Search code examples
solrlucenesolr6

How to search the field which could contains spaces,- and a concatenated number.?


Hi I have a field with the following schema,

  <fieldType name="text" class="solr.TextField" positionIncrementGap="100">
    <analyzer type="index">
      <tokenizer class="solr.WhitespaceTokenizerFactory"/>
      <filter class="solr.StopFilterFactory" words="stopwords.txt" ignoreCase="true"/>
      <filter class="solr.WordDelimiterFilterFactory" catenateNumbers="1" generateNumberParts="1" protected="protwords.txt" splitOnCaseChange="1" generateWordParts="0" preserveOriginal="1" catenateAll="0" catenateWords="1"/>
      <filter class="solr.LowerCaseFilterFactory"/>
      <filter class="solr.RemoveDuplicatesTokenFilterFactory"/>
    </analyzer>
    <analyzer type="query">
      <tokenizer class="solr.WhitespaceTokenizerFactory"/>
      <filter class="solr.SynonymFilterFactory" expand="true" ignoreCase="true" synonyms="synonyms.txt"/>
      <filter class="solr.StopFilterFactory" words="stopwords.txt" ignoreCase="true"/>
      <filter class="solr.WordDelimiterFilterFactory" catenateNumbers="0" protected="protwords.txt" splitOnCaseChange="1" generateWordParts="0" preserveOriginal="1" catenateAll="0" catenateWords="0"/>
      <filter class="solr.LowerCaseFilterFactory"/>
      <filter class="solr.RemoveDuplicatesTokenFilterFactory"/>
    </analyzer>
  </fieldType>

I am storing complete pdf documents.

Now suppose I have 4 documents with the following content.

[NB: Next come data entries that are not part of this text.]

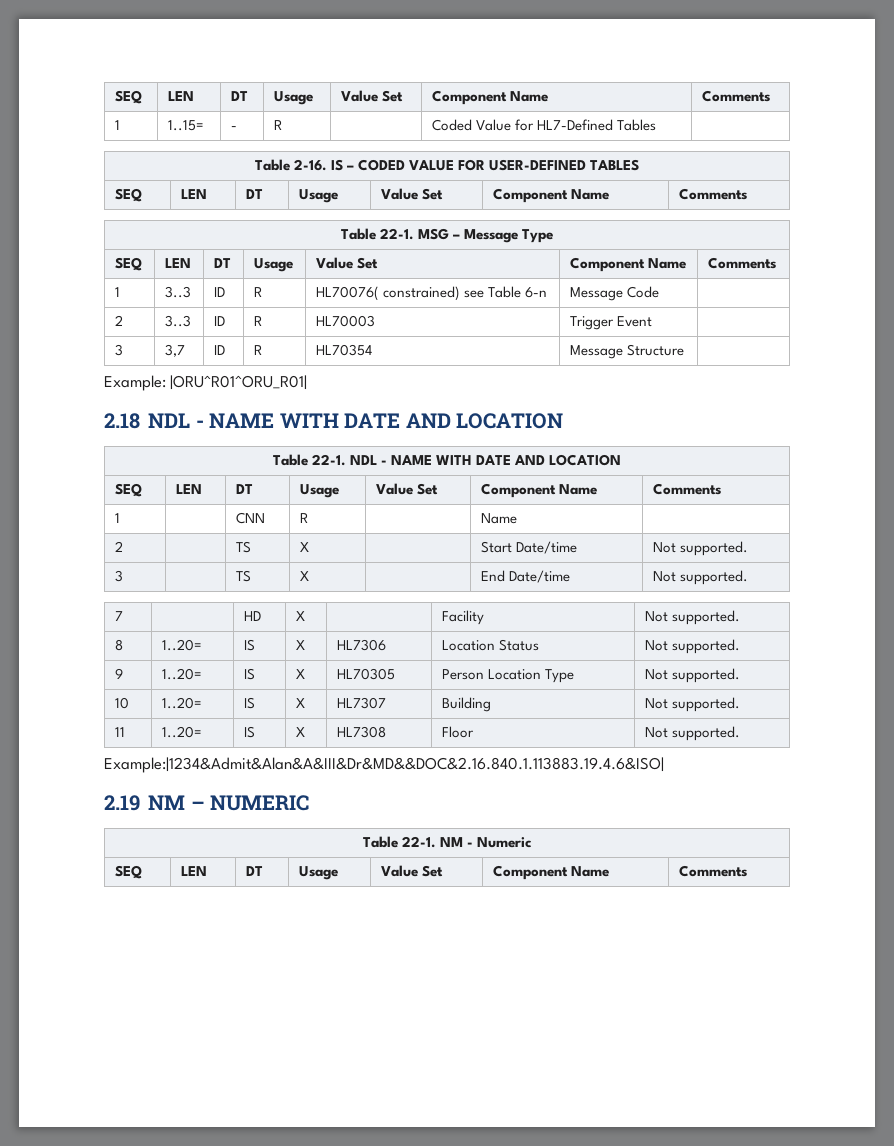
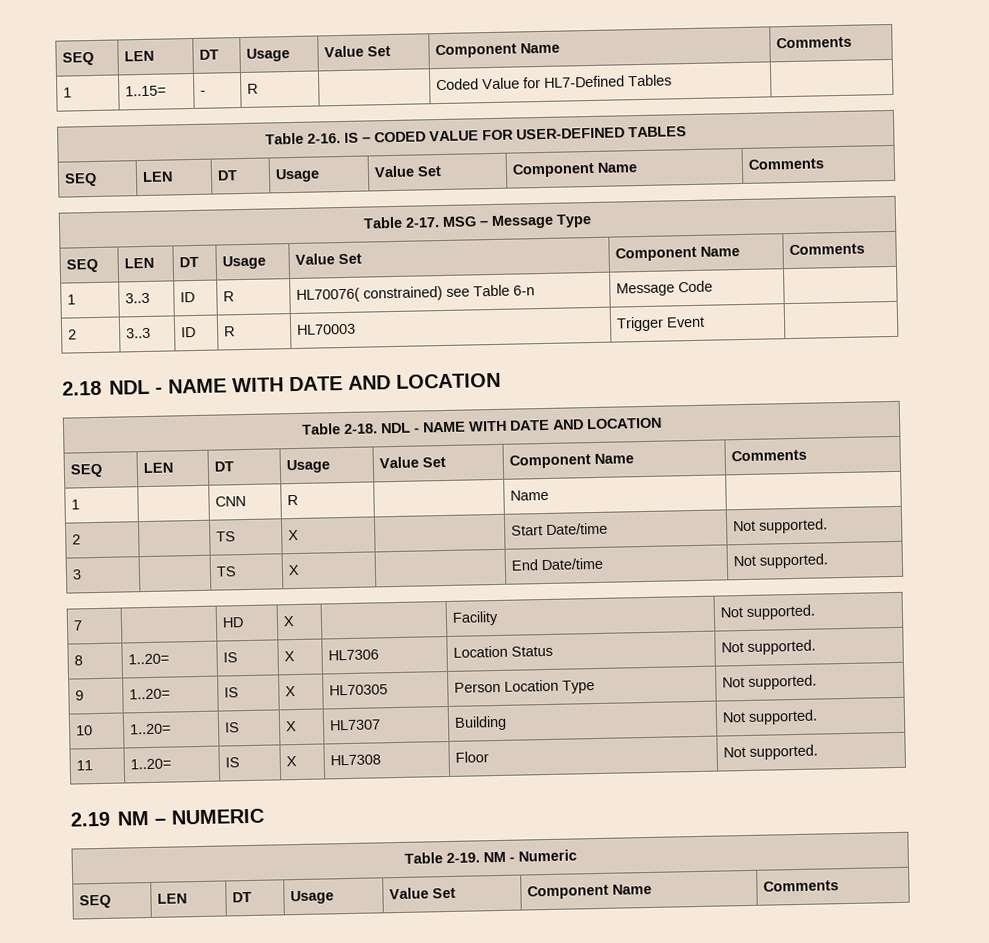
- Table 22-1. MSG – Message Type
+ Table 2-17. MSG – Message Type
- 3 | 3,7 | ID | R | HL70354 | Message Structure |
- Example: |ORU^R01^ORU_R01|
- Table 22-1. NDL - NAME WITH DATE AND LOCATION
+ Table 2-18. NDL - NAME WITH DATE AND LOCATION
- Example:|1234&Admit&Alan&A&III&Dr&MD&&DOC&2.16.840.1.113883.19.4.6&ISO|
- Table 22-1. NM - Numeric
+ Table 2-19. NM - Numeric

1. stackoverflow is a good site.
2. stack-overflow is a good site.
3. stack overflow is a good site.
4. stackoverflow2018 is a good site. 

Now when I search stackoverflow It should return me 1, when I search stack-overflow it should return me 2. when I search stack overflow it should return me 3. when I search stackoverflow2018 it should return me 4.

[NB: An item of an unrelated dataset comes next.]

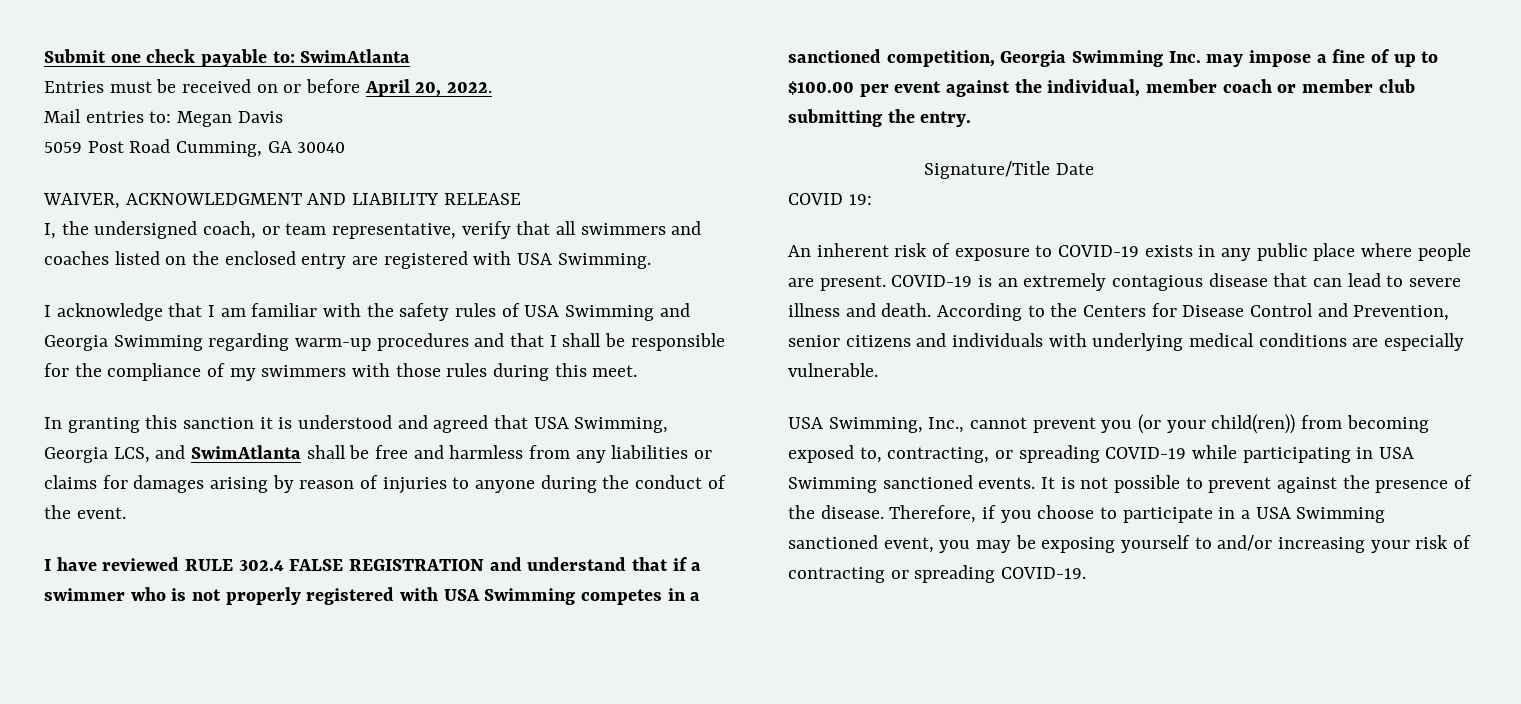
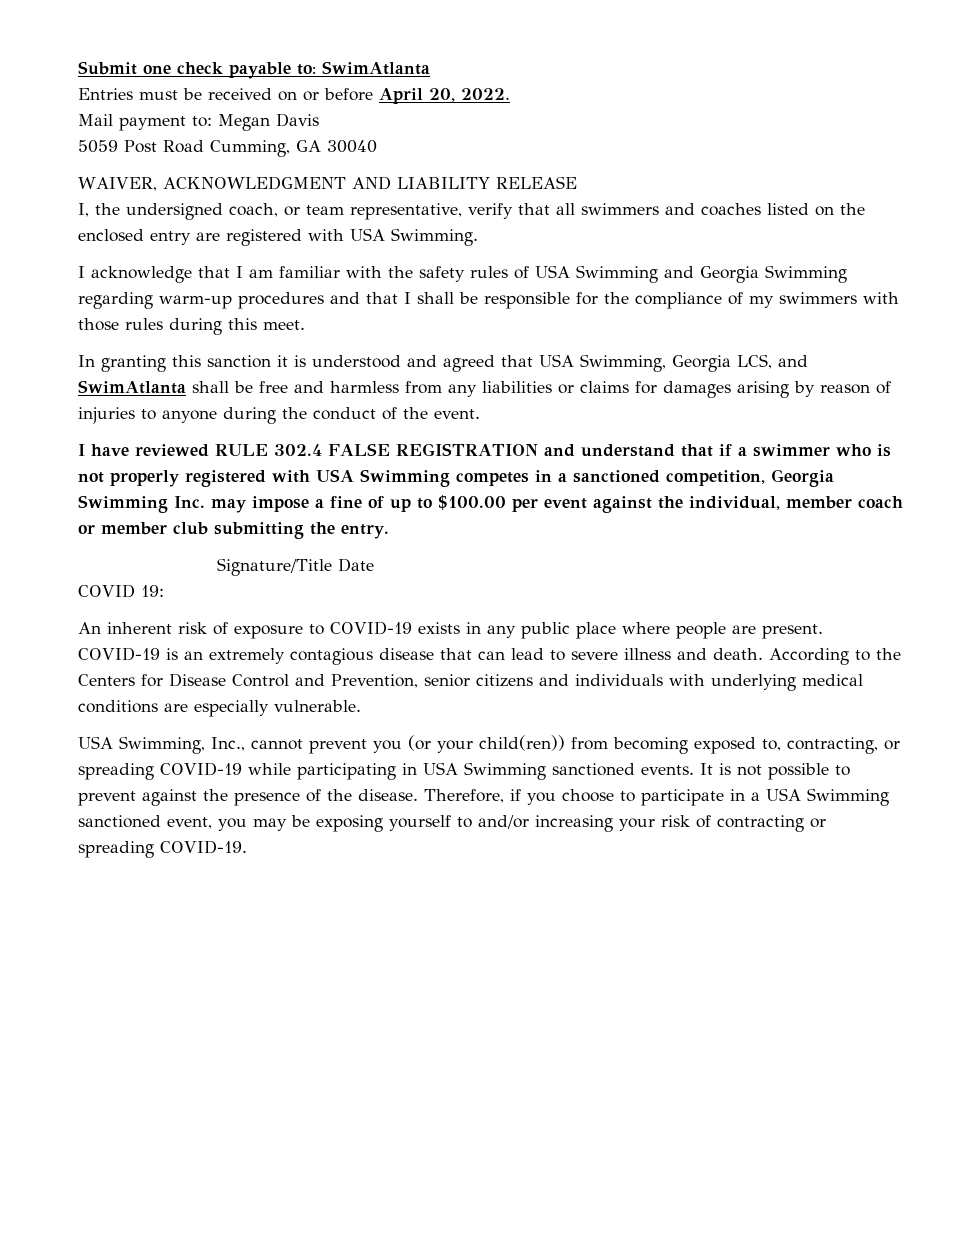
- Mail entries to: Megan Davis
+ Mail payment to: Megan Davis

what should the schema for it the schema not working in this case. Is there any thing I could specify in the query ?


Solution

  • A Word Delimiter Graph Filter will split on non-alphanumerics (-), case changes, and numbers by default.

    The rules for determining delimiters are determined as follows:

    A change in case within a word: "CamelCase" -> "Camel", "Case". This can be disabled by setting splitOnCaseChange="0".

    A transition from alpha to numeric characters or vice versa: "Gonzo5000" -> "Gonzo", "5000" "4500XL" -> "4500", "XL". This can be disabled by setting splitOnNumerics="0".

    Non-alphanumeric characters (discarded): "hot-spot" -> "hot", "spot"

    A trailing "'s" is removed: "O’Reilly’s" -> "O", "Reilly"

    Any leading or trailing delimiters are discarded: "--hot-spot--" -> "hot", "spot"

    If you don't want that behavior, remove the WordDelimiterFilter from your filter list and add other filters to support the part of the WDF behavior that you need.